When Charles was born on 19 November 1600, he was his parents’ third child, and they had a fine son already, destined to rule in Edinburgh one day. Charles was nobody’s favourite, nobody’s problem. He was first assigned a noblewoman to be his foster-mother, in the manner usual for those of his class; her name was Lady Margaret Ochiltree. Charles cared enough about Lady Margaret to be angry when her pension fell into arrears in 1634. But of course she didn’t do the childcare herself; Charles also had a wetnurse, and a rocker who was supposed to rock the cradle, but was also a general nurserymaid, and other nursery nurses. Like other upper-class children, his closest bonds were therefore with servants, and hence precarious because servants could come and go. A child was supposed to be attached to his natural parents, but when he was only two, Charles lost his parents to England; James left Scotland in April to take the throne of England after Elizabeth I died in March 1603, and was followed a month later by Anne, with her eldest children, Henry and Elizabeth. With astonishing insensitivity, or perhaps with a desire to begin Charles’s princely training, the royal couple also moved him to a new household, that of Alexander Seton, Lord Fyvie, who had nine surviving daughters and a son.

Installed in this overflowing family, Charles does not seem to have flourished.

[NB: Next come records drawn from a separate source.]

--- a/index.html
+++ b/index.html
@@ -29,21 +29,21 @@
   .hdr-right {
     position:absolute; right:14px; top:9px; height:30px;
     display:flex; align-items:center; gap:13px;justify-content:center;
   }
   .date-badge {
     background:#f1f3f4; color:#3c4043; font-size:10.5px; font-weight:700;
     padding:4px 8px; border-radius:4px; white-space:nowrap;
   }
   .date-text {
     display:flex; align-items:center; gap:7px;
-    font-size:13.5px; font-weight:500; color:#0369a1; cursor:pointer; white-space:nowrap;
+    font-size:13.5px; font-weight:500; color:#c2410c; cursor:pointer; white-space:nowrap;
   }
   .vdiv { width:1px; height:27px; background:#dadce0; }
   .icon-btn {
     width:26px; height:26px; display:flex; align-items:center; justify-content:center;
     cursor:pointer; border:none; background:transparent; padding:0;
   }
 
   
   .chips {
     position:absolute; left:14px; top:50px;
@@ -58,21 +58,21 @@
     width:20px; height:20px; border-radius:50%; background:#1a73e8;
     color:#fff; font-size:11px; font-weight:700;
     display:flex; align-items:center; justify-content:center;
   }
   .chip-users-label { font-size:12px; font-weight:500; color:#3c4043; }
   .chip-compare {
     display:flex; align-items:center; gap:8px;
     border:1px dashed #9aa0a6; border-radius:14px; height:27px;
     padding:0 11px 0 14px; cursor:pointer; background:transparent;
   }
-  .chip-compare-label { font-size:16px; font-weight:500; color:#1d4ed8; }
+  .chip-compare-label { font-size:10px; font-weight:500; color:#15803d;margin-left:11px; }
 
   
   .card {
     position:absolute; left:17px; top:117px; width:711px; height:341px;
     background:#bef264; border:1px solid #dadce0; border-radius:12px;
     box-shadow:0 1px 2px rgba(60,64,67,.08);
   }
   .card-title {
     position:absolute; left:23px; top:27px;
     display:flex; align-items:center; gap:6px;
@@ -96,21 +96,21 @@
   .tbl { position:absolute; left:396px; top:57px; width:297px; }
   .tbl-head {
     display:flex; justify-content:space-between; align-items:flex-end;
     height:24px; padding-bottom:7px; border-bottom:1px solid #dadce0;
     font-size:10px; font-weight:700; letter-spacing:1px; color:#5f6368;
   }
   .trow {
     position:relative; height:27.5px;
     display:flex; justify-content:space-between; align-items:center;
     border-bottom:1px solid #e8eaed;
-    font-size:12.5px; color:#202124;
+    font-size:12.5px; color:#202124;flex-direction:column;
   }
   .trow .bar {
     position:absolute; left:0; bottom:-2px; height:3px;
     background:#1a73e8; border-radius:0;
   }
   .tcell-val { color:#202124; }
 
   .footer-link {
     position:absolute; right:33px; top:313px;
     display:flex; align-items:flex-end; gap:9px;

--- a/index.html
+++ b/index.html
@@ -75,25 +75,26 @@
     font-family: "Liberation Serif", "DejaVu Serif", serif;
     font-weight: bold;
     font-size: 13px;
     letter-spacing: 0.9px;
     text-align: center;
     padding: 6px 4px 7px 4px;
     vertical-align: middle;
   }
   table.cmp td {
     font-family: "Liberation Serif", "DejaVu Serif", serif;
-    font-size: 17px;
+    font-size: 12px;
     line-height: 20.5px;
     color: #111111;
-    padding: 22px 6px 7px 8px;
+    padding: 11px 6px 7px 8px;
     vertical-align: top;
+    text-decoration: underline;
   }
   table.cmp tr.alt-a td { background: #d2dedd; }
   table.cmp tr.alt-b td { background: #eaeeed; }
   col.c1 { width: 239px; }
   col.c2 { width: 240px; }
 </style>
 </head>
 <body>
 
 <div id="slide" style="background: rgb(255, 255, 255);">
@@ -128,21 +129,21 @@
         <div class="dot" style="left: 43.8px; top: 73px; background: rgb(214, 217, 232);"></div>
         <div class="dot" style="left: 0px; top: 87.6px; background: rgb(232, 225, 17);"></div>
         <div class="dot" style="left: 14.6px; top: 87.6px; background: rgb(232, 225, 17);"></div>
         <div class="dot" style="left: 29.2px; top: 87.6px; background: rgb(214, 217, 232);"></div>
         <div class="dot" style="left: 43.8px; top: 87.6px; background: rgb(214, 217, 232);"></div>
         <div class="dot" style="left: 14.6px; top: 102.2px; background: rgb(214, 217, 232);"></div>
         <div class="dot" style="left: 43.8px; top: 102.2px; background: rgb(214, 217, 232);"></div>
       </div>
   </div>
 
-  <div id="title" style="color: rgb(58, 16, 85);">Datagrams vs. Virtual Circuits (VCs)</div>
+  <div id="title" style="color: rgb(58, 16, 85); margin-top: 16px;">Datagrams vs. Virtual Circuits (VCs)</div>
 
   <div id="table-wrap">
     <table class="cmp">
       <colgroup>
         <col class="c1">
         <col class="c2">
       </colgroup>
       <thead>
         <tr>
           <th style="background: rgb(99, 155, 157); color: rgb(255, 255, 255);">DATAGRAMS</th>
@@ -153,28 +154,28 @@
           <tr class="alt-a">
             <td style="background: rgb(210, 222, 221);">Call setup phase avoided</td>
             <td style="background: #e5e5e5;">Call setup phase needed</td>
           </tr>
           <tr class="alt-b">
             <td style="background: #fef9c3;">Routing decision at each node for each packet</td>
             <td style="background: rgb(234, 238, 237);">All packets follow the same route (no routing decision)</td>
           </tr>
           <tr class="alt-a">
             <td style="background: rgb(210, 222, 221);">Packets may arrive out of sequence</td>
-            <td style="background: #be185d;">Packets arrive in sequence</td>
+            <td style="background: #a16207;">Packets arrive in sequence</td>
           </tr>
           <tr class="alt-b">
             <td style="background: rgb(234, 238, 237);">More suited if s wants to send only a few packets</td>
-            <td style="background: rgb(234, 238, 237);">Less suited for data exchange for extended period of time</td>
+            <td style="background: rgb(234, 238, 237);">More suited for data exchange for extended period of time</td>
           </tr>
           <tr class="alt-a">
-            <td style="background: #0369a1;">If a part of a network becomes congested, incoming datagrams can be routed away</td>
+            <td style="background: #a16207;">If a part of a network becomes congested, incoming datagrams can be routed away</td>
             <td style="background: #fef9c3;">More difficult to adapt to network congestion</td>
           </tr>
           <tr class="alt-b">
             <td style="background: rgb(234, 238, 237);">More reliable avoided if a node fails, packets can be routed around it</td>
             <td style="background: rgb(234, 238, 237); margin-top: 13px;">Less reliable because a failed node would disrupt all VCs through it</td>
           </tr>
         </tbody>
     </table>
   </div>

Reports sent on him spoke of his longing to be with his parents. There was another problem, too, one that would overshadow Charles’s relations with his parents still further. Fyvie sent bullish reports on Charles to the court, but read carefully they contained alarming news. In April 1604 – when Charles was three – Fyvie said that Charles was ‘in good health, courage and lofty mind’ but added that he was ‘weak in body’. Most ominously of all, he confided that Charles was ‘beginning to speak some words’. If Charles was really only beginning to speak at the age of three, it points to severe disability. Fyvie added ‘he is far better of his mind and tongue than of his body and feet’. This report alarmed Charles’s parents, for James sent Dr Henry Atkins to examine the prince. Arriving on the night of 12 May 1604, he reported to the king that he had found the young duke ‘walking with an ancient gentlewoman his nurse in the great chamber … although he walked not alone but sustained and led by that gentlewoman’s hand’. Atkins said that Charles evaded an examination by ‘calling for music to one of his servants … desiring several kinds of measures … and would imitate the instrument with the sound of the true tune with his high tender voice’. But the next day he was duly examined, and Atkins reported that he was in reasonable condition but for the joint problems, ‘the weakness of his legs’, diarrhoea said to be caused by teething, and a desire to drink often. Tellingly, Atkins couldn’t examine Charles’s teeth because ‘his Highness would not permit any to feel his gums’. Despite his fairly reassuring report to the king and queen, Atkins wrote more frankly to Secretary of State Robert Cecil that ‘at my coming the duke was far out of order’. To the king he announced that the duke would begin a journey south under his supervision. Charles had difficulty standing and walking because ‘he was so weak in his joints and especially ankles, insomuch as many feared they were out of joint’ and of the ‘joints of his knees, hips and ankles being great and loose are not yet closed and knit together as happeneth to many in their tender years which afterwards when years hath confirmed them proves very strong and able persons’.